ClickOnce は、アプリケーションの配置マニフェストで指定されたファイル バージョン情報を使用して、アプリケーションのファイルを更新するかどうかを決定します。 更新が開始された後、ClickOnce は ファイル修正プログラムの適用 と呼ばれる手法を使用して、アプリケーション ファイルの冗長なダウンロードを回避します。
ファイルのパッチ適用
アプリケーションを更新する場合、ファイルが変更されていない限り、ClickOnce はアプリケーションの新しいバージョンのすべてのファイルをダウンロードしません。 代わりに、現在のアプリケーションのアプリケーション マニフェストで指定されたファイルのハッシュ署名と、新しいバージョンのマニフェスト内の署名を比較します。 ファイルの署名が異なる場合、ClickOnce は新しいバージョンをダウンロードします。 署名が一致する場合、ファイルは 1 つのバージョンから次のバージョンに変更されていません。 この場合、ClickOnce は既存のファイルをコピーし、アプリケーションの新しいバージョンで使用します。 この方法では、1 つまたは 2 つのファイルのみが変更された場合でも、ClickOnce がアプリケーション全体を再度ダウンロードする必要がありません。

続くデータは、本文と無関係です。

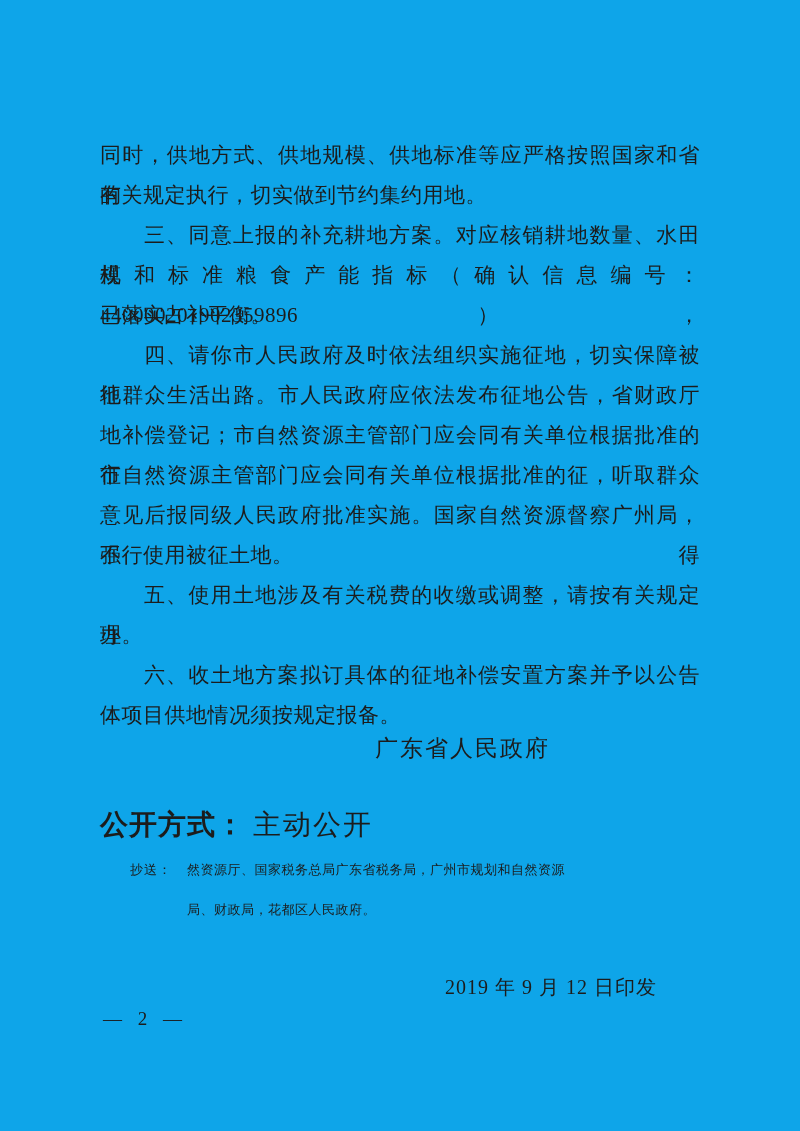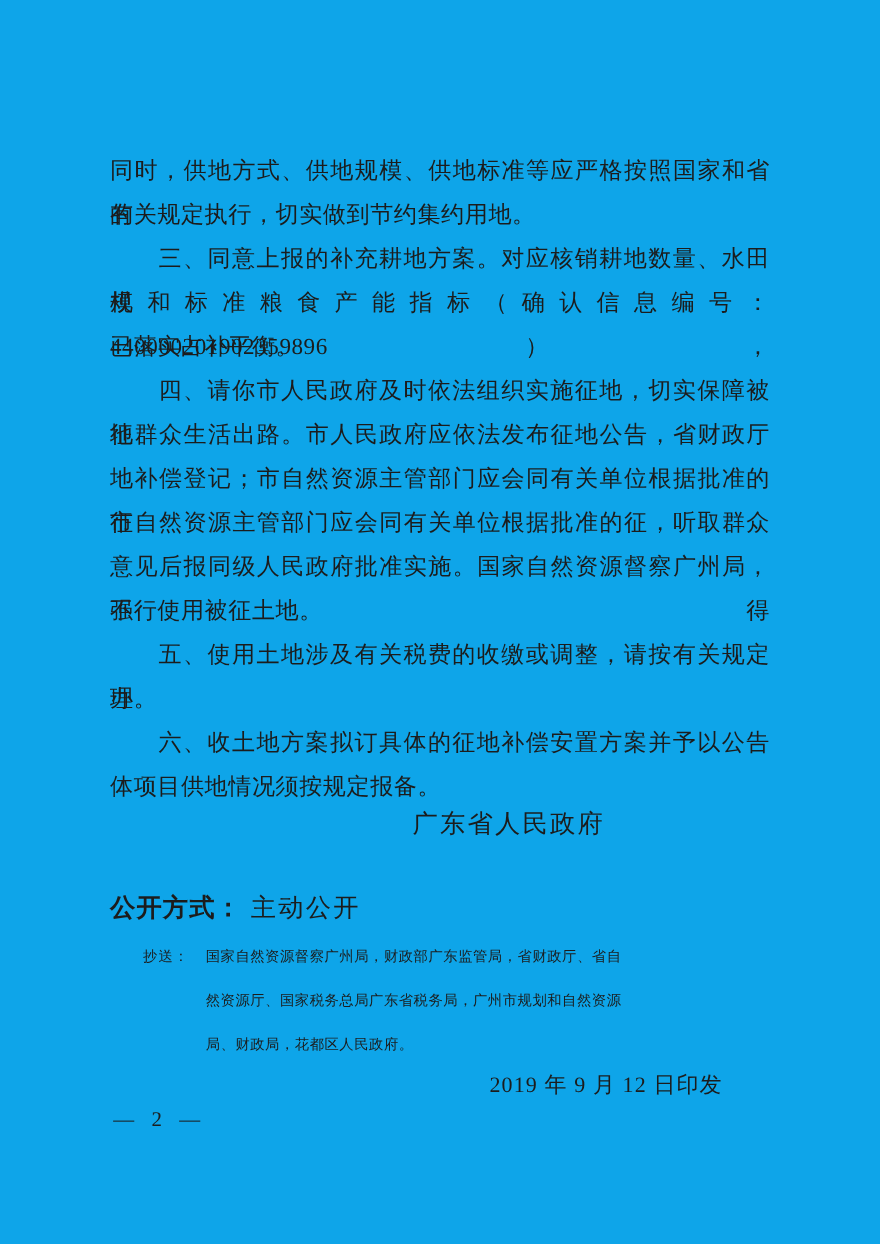--- a/index.html
+++ b/index.html
@@ -56,7 +56,7 @@
     position: absolute;
     left: 100px;
     top: 810px;
-    font-size: 23px;
+    font-size: 28px;
     line-height: 30px;
   }
   .publicity-label {

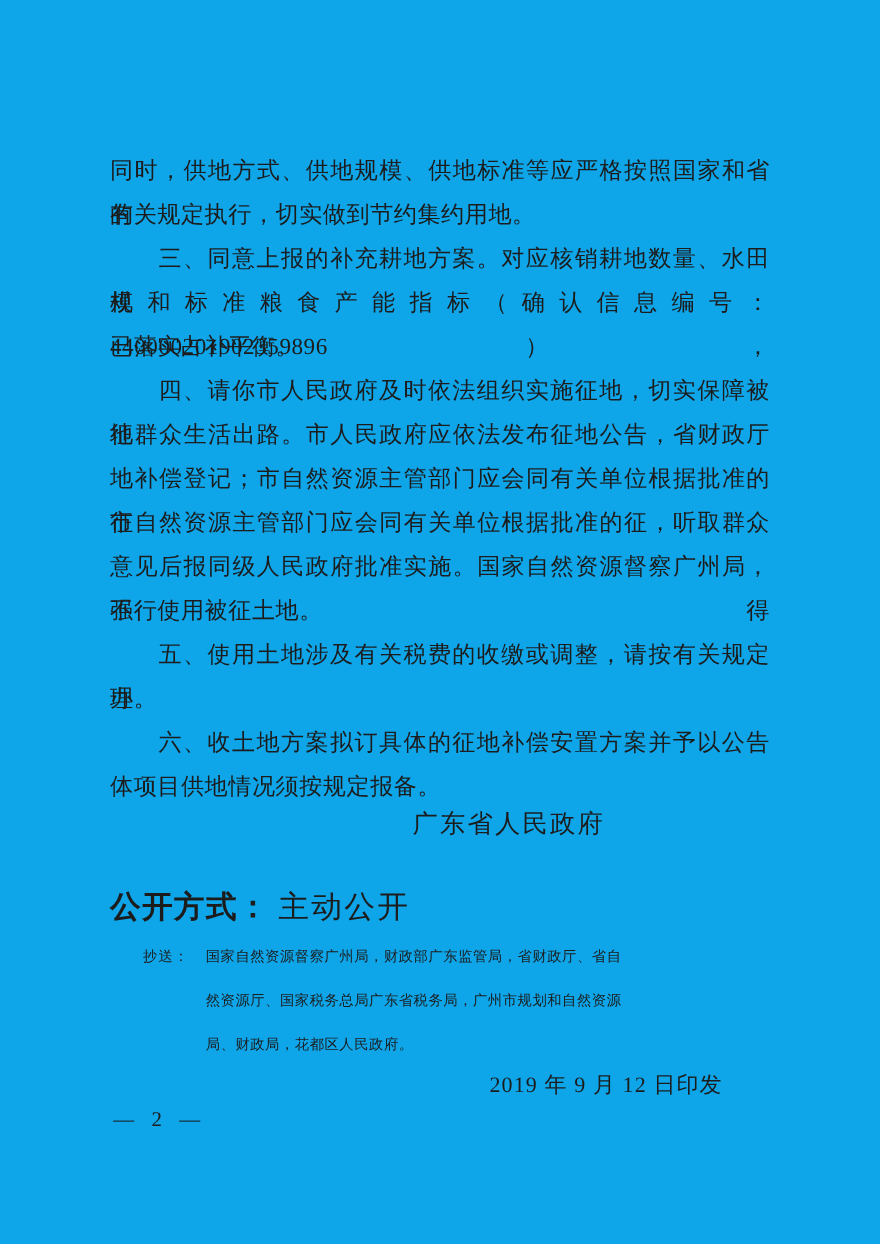--- a/index.html
+++ b/index.html
@@ -161,7 +161,6 @@
     <span class="cc-label">抄送：</span>
     <div class="cc-lines">
 
-        <div class="cc-line">国家自然资源督察广州局，财政部广东监管局，省财政厅、省自</div>
 
         <div class="cc-line">然资源厅、国家税务总局广东省税务局，广州市规划和自然资源</div>
 

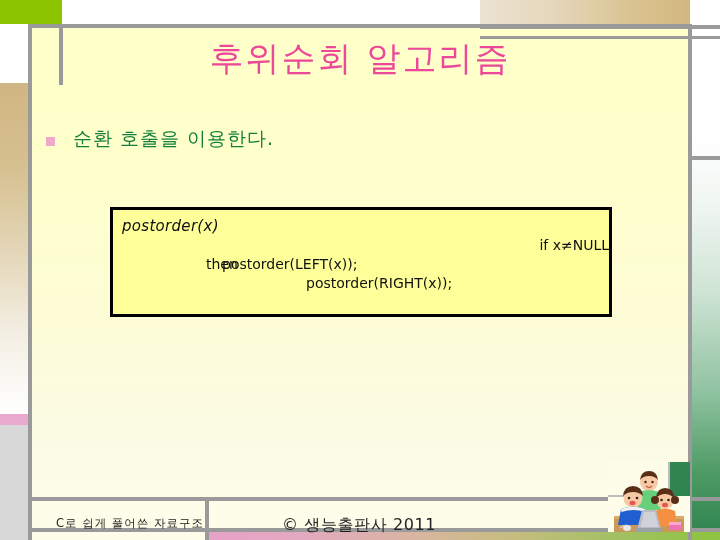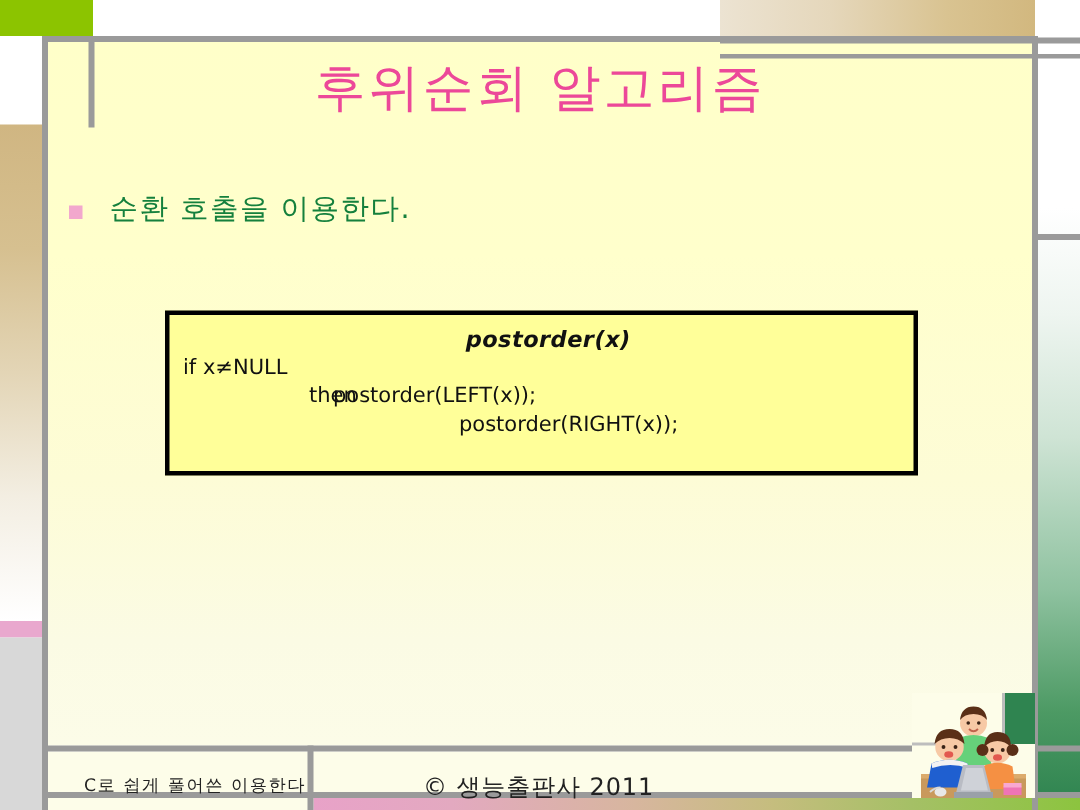--- a/index.html
+++ b/index.html
@@ -181,11 +181,10 @@
     line-height: 19px;
   }
   .code-sig {
-    font-weight: bold;
+    font-weight: normal;
     font-style: italic;
     font-size: 15px;
     letter-spacing: 0.3px;
-    text-align: center;
   }
   .code-if { white-space: pre; }
   .code-body-row { display: flex; white-space: pre; }

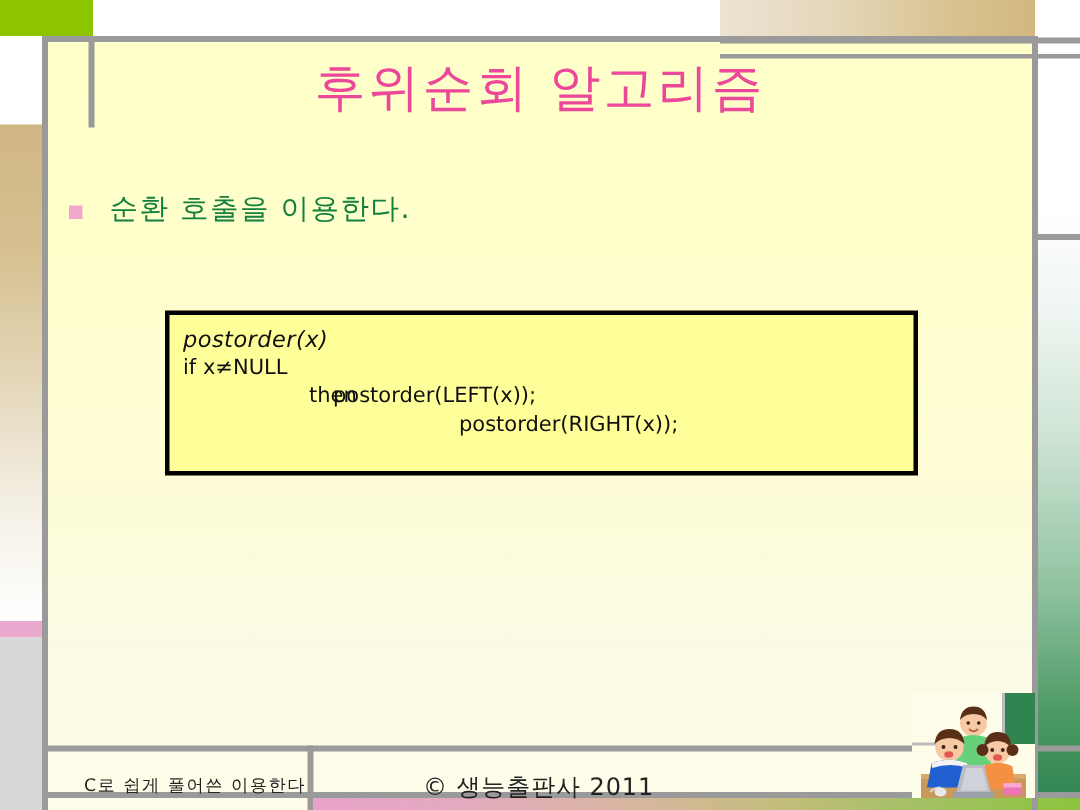--- a/index.html
+++ b/index.html
@@ -186,7 +186,7 @@
     font-size: 15px;
     letter-spacing: 0.3px;
   }
-  .code-if { white-space: pre; }
+  .code-if { white-space: pre; text-align: right; }
   .code-body-row { display: flex; white-space: pre; }
   .code-then {
     display: inline-block;

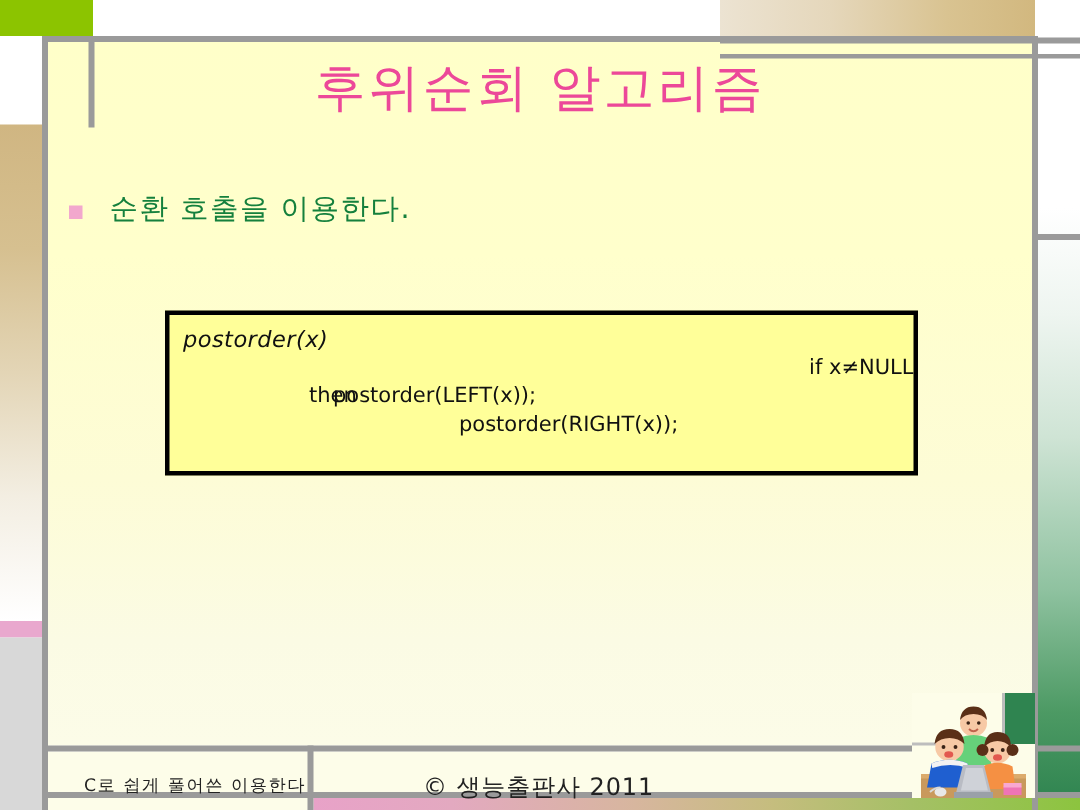--- a/index.html
+++ b/index.html
@@ -272,7 +272,7 @@
     </div>
   </div>
 
-  <div class="foot-left">C로 쉽게 풀어쓴 이용한다</div>
+  <div class="foot-left">C로 쉽게 풀어쓴 자료구조</div>
   <div class="foot-right">© 생능출판사 2011</div>
 
   <svg class="illo" viewBox="0 0 82 70">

ファイルの修正プログラムの適用は、 DownloadFileGroup および DownloadFileGroupAsync メソッドを使用して必要に応じてダウンロードされるアセンブリでも機能します。
注
ApplicationDeployment名前空間のSystem.Deployment.Application クラスと API は、.NET Core および .NET 5 以降のバージョンではサポートされていません。 .NET 7 では、アプリケーション展開プロパティにアクセスするための新しい方法がサポートされています。 詳細については、「 .NET での ClickOnce 配置プロパティへのアクセス」を参照してください。 .NET 7 では、ApplicationDeployment メソッドと同等のメソッドはサポートされていません。
Visual Studio を使用してアプリケーションをコンパイルすると、プロジェクト全体をリビルドするたびに、すべてのファイルに対して新しいハッシュ署名が生成されます。 この場合、変更されたアセンブリはごくわずかですが、すべてのアセンブリがクライアントにダウンロードされます。
ファイルの修正プログラムの適用は、データとしてマークされ、データ ディレクトリに格納されているファイルでは機能しません。 これらは、ファイルのハッシュ署名に関係なく、常にダウンロードされます。 データ ディレクトリの詳細については、「 ClickOnce アプリケーションのローカル データとリモート データにアクセスする」を参照してください。